Despite these changes, teacher training has had to deal with massive desertion, constant migratory crises, and demotivation as a result of the lack of financial incentives and the declining social recognition of teachers, who are viewed as the spokesmen and spokeswomen of a totalitarian regime and responsible for decades of indoctrination.

Faced with this crisis, in 2000 Fidel Castro opened Emerging Teacher Training Schools, which as their name suggests, train teachers in an accelerated manner. At first, teachers were expected be ready to go to the classroom in six months, later it was after a year. This fix reduced the prominence of university education for teachers and spread the learning weaknesses of these adolescents-turned-teachers.

The dictator’s direct intervention in public education policies resulted in the systematic destruction of the management structure in schools. It reached the point of assuming that a secondary school teacher could teach physics, mathematics, literature, chemistry, and art under the assumption that if “Aristotle could teach his disciples several sciences, integrated general teachers (PGI) could as well.” In the end, the PGI were unable to offer a deep knowledge in anything, though they were required to talk about everything.

Twenty years after the “Emergent Training” disaster, 70% of the teachers in the country at all levels of Cuba’s education system are the result of poor training.
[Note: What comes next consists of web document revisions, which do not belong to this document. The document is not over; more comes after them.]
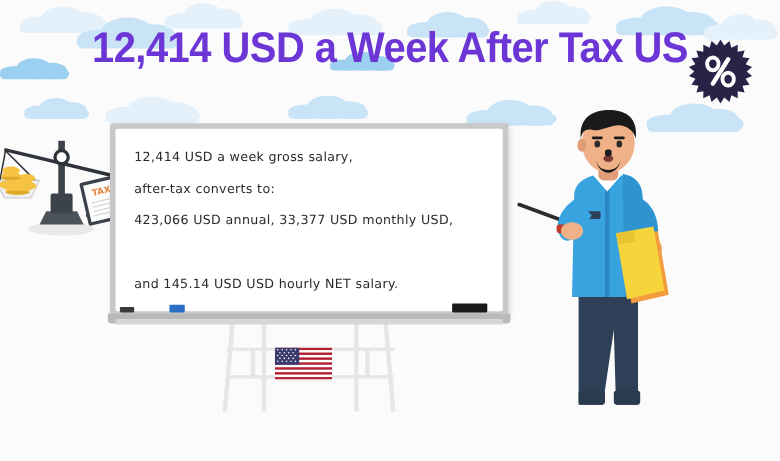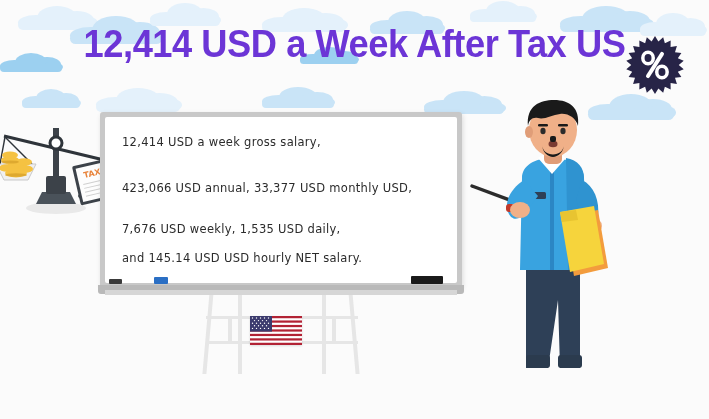"after-tax converts to:" div.board-line { html: none -> <div>after-tax converts to:</div> }
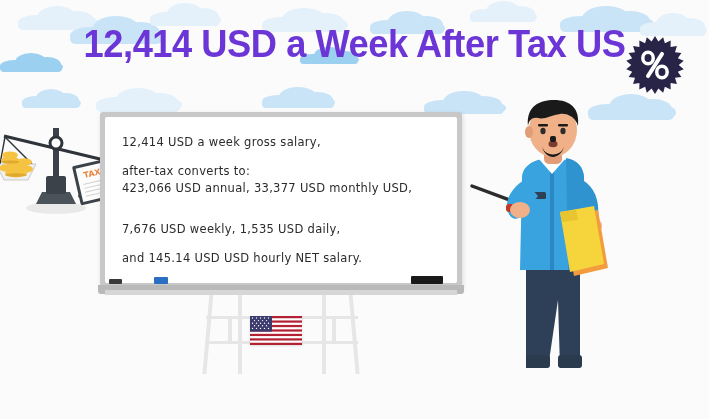"423,066 USD annual, 33,377 USD" div.board-line { top: 64px -> 76px }
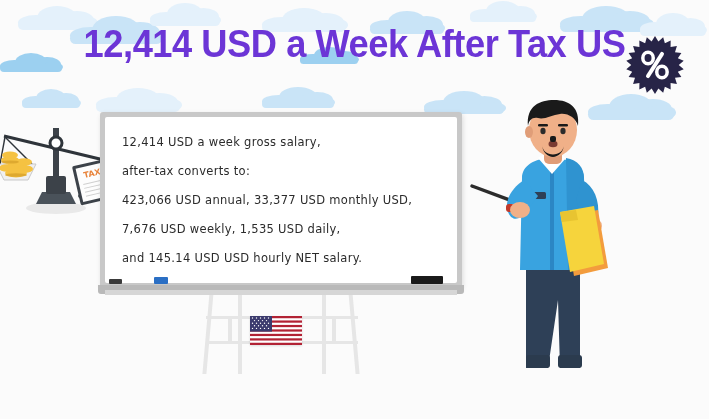"7,676 USD weekly, 1,535 USD" div.board-line { html: <div>7,676 USD weekly, 1,535 USD daily,</div> -> none }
When we pay attention to academic training and teaching practices, that should be an indicator when determining the quality of the education provided in Cuba.

Putting these data in the context of the Cuban reality, we should reconsider whether its education model should be the paradigm for Latin America. How many of us would be willing to guarantee free education accessible to all at the expense of our individual liberties? How many parents would choose an ideological education with explicit indoctrination? How many teachers would prefer an education model that is static, traditionalist, in addition to being the lowest paid in the western hemisphere? Some stories are poorly told.